I understood the solution, but I would need a little more help on some concepts.

PERMUTATIONS OF 'n' items having some identical elements:
Number of permutations of 'n' items out of which p1 are alike, p2 are alike, p3 are alike and the rest are different is n!/p1!p2!p3!

Suppose, we have a set of 8 alphabets - {A, A, B, B, C, C, D, D}

The number of ways we can arrange the 8 alphabets is 8!/2!*2!*2!*2! (where we divide by 2! because we cannot distinguish between AA and its combination reversed, AA :) )

So, just the way we have the above formula, what is the formula to get all the possible combinations of 3 elements in the above case.

Will it be? - 4c3*(2)*(2)*(2)/8c4

where 4c3 is choosing combination of 3 elements among 4 unique elements.
and (2)*(2)*(2) is for each of the 3 elements in the combination there are two options (two identical elements)

Is there a general formula used to determine combinations in cases such as above?

The other doubt that I have is in the above set of alphabets {A, A, B, B, C, C, D, D}

how do I get the number of permutations of 3 elements? Is it 3!/{what?} because I don't know how many elements are repeated among those 3.


I) I do not know a general formula for the above case (and probably there is none).

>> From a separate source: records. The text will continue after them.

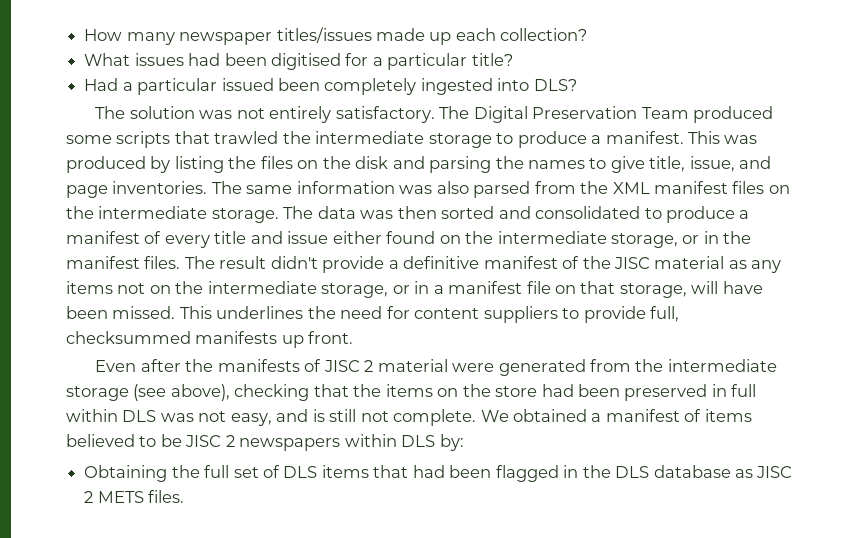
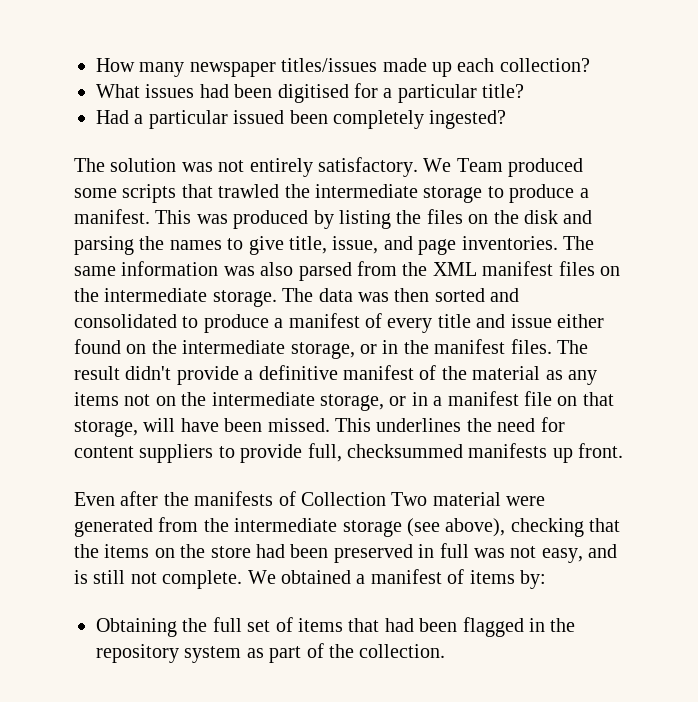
[420,78,577,95] ingested into DLS? -> [429,110,507,129] ingested?
[439,106,638,123] The Digital Preservation -> [423,158,452,172] We
[614,257,651,269] JISC -> (467, 373) none
[323,360,374,372] JISC 2 -> [301,492,428,506] Collection Two
[66,409,157,422] within DLS -> (469, 550) none
[66,434,436,451] believed to be JISC 2 newspapers within DLS -> (515, 577) none
[283,466,318,478] DLS -> (293, 624) none
[615,465,793,478] [84,490,185,503] DLS database as JISC 2 METS files. -> [96,643,446,663] repository system as part of the collection.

II)You cannot use n!/p1!p2!p3! for your second problem. You have to try to work with the other formulas you know.
This is how I personally would do it:

First I would consider the case in which all three elements are different: [A,B,C]-[B,C,D]-... and since here we are taking about permutations, the total number of cases is \(4*3*2=24\) (you can pick any letter for the first slot, three (four-the previous chosen) for the second slot and so on).
Then I would consider the case in which a pair of letters is repeated: [A,A,B]-[A,A,C]-...
You can pick the pair of identical letters in 4 ways, the remaining letter is 3 ways. But each combination can be arranged in 3 ways: example
A,A,B-A,B,A-B,A,A.
So the total number is \(4*3*3=36\). Overall the possible permutations are 60.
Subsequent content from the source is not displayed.